[Extracted data entries]
★ ★ ★
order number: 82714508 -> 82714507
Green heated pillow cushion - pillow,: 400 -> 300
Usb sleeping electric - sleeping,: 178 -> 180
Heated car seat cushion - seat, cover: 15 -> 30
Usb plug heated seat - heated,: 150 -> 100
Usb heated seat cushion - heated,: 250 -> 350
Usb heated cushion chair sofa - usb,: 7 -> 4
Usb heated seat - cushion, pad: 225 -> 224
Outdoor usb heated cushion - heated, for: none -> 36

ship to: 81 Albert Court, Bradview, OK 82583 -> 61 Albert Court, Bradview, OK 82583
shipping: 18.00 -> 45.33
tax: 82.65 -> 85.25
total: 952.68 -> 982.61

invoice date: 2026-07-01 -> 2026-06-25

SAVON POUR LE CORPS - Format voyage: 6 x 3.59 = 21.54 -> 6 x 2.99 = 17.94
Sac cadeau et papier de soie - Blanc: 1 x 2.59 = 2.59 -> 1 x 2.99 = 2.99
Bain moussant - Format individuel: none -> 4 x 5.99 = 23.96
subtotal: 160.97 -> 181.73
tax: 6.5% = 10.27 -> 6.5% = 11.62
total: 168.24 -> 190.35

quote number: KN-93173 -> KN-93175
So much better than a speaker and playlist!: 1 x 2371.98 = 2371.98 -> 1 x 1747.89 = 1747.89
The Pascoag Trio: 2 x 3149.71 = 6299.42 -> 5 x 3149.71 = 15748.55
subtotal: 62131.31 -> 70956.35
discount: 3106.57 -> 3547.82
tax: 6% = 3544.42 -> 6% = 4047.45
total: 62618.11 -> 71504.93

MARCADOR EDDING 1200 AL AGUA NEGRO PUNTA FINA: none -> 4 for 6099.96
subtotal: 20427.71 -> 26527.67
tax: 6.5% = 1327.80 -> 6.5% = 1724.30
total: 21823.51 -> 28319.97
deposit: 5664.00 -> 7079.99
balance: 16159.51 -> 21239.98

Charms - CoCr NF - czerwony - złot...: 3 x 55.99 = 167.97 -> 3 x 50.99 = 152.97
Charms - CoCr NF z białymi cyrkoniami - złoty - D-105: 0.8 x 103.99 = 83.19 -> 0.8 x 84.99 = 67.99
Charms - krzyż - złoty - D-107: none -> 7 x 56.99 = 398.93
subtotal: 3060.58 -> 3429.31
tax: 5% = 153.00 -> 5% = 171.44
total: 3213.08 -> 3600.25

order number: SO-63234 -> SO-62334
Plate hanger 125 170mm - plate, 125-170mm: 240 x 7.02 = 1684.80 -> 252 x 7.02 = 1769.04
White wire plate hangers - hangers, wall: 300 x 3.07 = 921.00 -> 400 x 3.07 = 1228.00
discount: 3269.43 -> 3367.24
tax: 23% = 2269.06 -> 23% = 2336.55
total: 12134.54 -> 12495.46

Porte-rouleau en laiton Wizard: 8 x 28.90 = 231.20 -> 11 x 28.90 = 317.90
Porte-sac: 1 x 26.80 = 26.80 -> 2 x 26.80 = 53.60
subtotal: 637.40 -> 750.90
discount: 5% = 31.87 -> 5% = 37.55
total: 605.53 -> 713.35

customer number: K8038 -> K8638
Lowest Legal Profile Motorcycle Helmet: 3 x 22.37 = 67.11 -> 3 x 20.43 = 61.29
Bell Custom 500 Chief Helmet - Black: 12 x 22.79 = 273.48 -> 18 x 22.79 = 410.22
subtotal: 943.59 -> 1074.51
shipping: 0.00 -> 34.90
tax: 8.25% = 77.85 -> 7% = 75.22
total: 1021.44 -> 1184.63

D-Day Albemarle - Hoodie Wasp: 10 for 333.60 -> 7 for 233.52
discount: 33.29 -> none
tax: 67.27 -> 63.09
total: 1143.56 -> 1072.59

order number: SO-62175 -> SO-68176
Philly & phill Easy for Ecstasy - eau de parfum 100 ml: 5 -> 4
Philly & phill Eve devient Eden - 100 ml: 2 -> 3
★ ★ ★
Exercise objective: Filter the entries and copy each line with "number".

Response area:
order number: 82714508 -> 82714507
quote number: KN-93173 -> KN-93175
order number: SO-63234 -> SO-62334
customer number: K8038 -> K8638
order number: SO-62175 -> SO-68176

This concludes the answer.